Agent Runtime
Definition
The execution environment that hosts an autonomous agent — managing the agent's event loop, tool execution, memory access, state persistence, and lifecycle across sessions. The runtime is the infrastructure layer between the model and the tools: it receives the model's tool call specifications, executes them, returns results, and maintains the conversation context across turns. Runtimes vary significantly in what they provide: some are minimal wrappers (a Python script with a while loop), others are full-featured systems with built-in persistence, retry logic, observability, horizontal scaling, and multi-agent coordination.
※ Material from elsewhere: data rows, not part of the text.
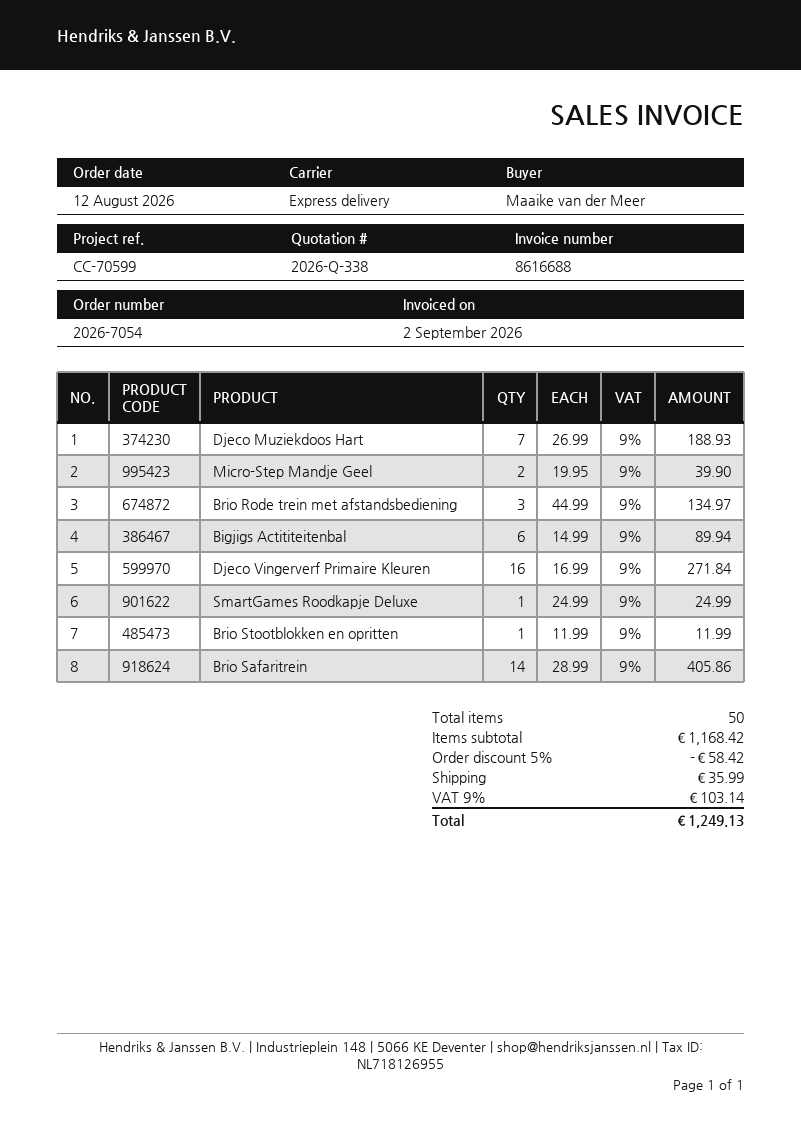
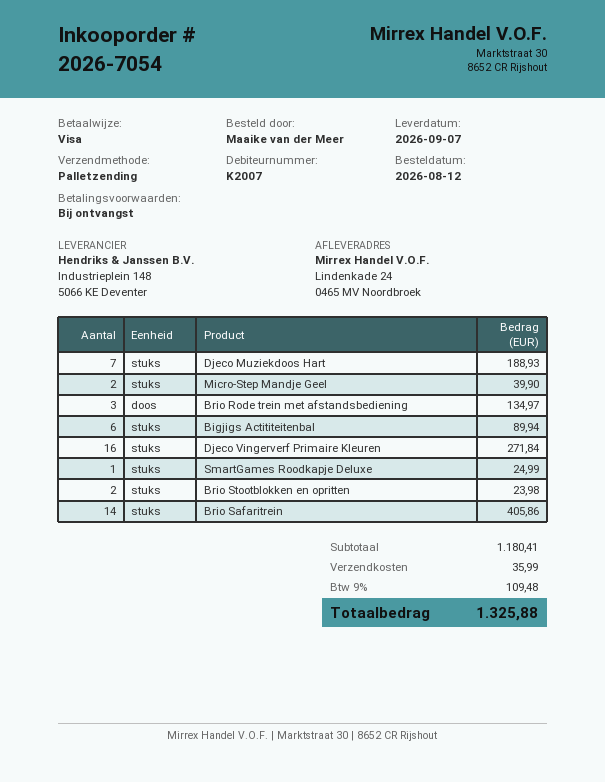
shipping method: express -> pallet freight
Brio Stootblokken en opritten: 1 for 11.99 -> 2 for 23.98
subtotal: 1168.42 -> 1180.41
discount: 5% = 58.42 -> none
tax: 9% = 103.14 -> 9% = 109.48
total: 1249.13 -> 1325.88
Runtime choice determines reliability, debuggability, and operational cost more than model choice.
Builder Context
Most early-stage agent failures are runtime failures, not model failures. The agent gives up, loops, or takes wrong actions because the runtime doesn't handle tool failures gracefully, doesn't persist state correctly, or runs out of context. Before optimizing your prompts, audit your runtime: does it retry transient failures? Does it surface tool call errors to the model in a format it can reason about? Does it truncate context correctly when approaching limits? For production: LangGraph is the most battle-tested graph-based runtime. For simple linear agents: a clean ReAct loop in Python is more reliable than a complex framework. For long-running async agents: Temporal provides durable execution guarantees that no agent framework currently matches.